**MATERIAL PROVIDED**
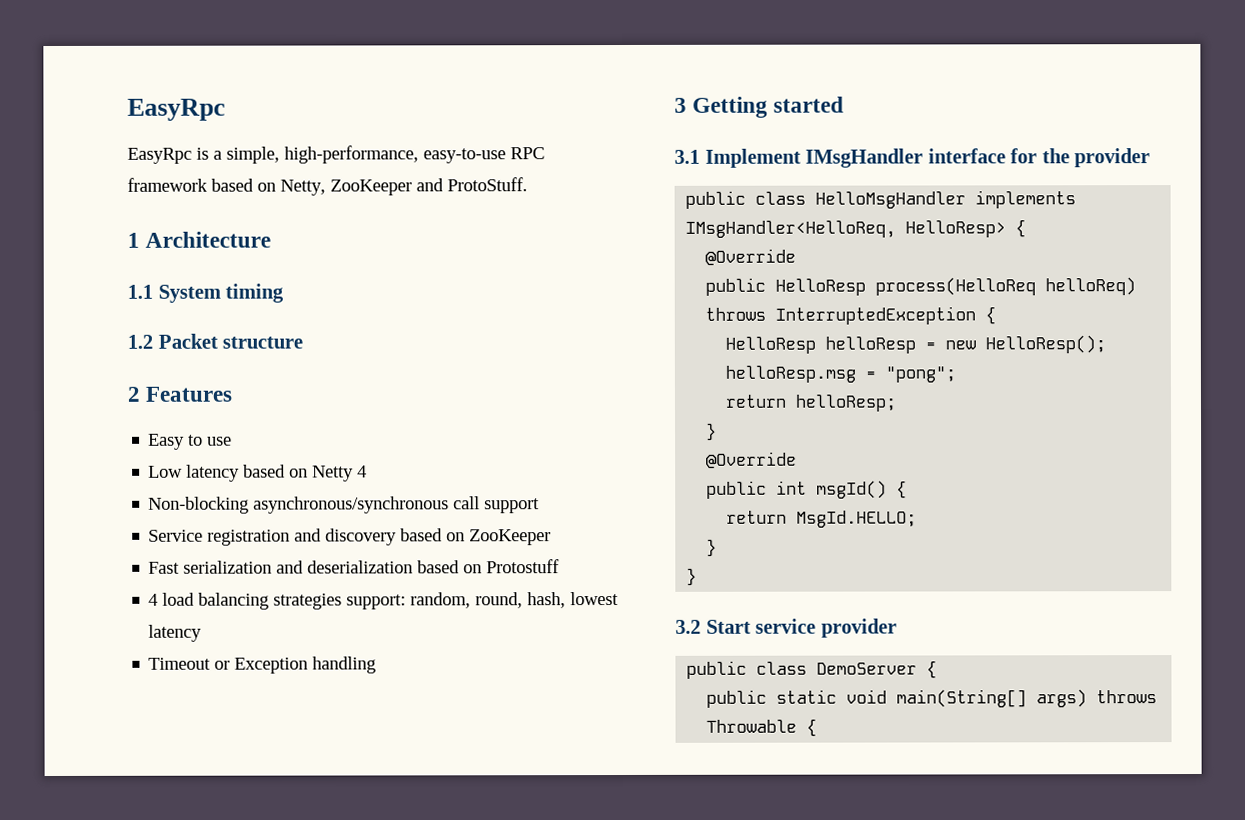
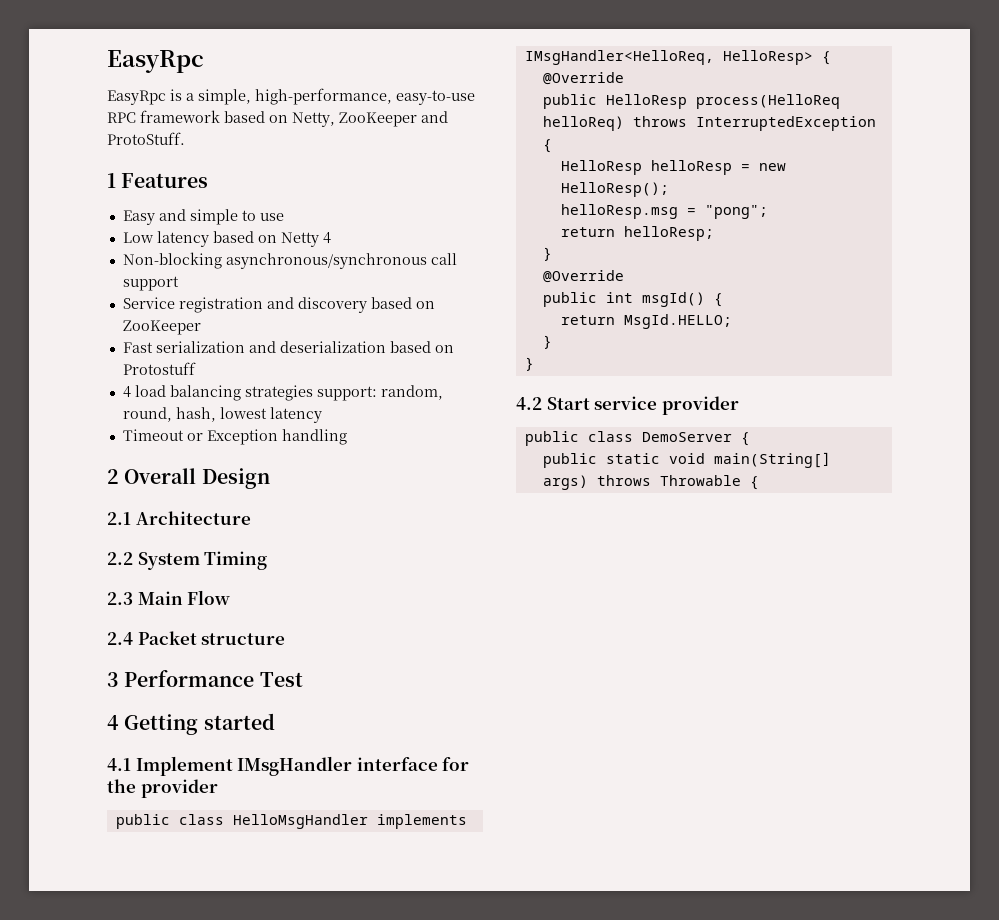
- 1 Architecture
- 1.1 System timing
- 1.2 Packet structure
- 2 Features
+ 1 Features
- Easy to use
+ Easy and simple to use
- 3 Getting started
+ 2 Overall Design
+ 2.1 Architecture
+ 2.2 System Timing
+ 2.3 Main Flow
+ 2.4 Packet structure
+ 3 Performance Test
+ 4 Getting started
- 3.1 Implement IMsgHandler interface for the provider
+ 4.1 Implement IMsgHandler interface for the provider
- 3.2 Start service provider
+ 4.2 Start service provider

**BRIEF**
All that is needed is the line containing "- Easy to use" and each line after it to the end of the data above, set down exactly.

**ANSWER AREA**
- Easy to use
+ Easy and simple to use
- 3 Getting started
+ 2 Overall Design
+ 2.1 Architecture
+ 2.2 System Timing
+ 2.3 Main Flow
+ 2.4 Packet structure
+ 3 Performance Test
+ 4 Getting started
- 3.1 Implement IMsgHandler interface for the provider
+ 4.1 Implement IMsgHandler interface for the provider
- 3.2 Start service provider
+ 4.2 Start service provider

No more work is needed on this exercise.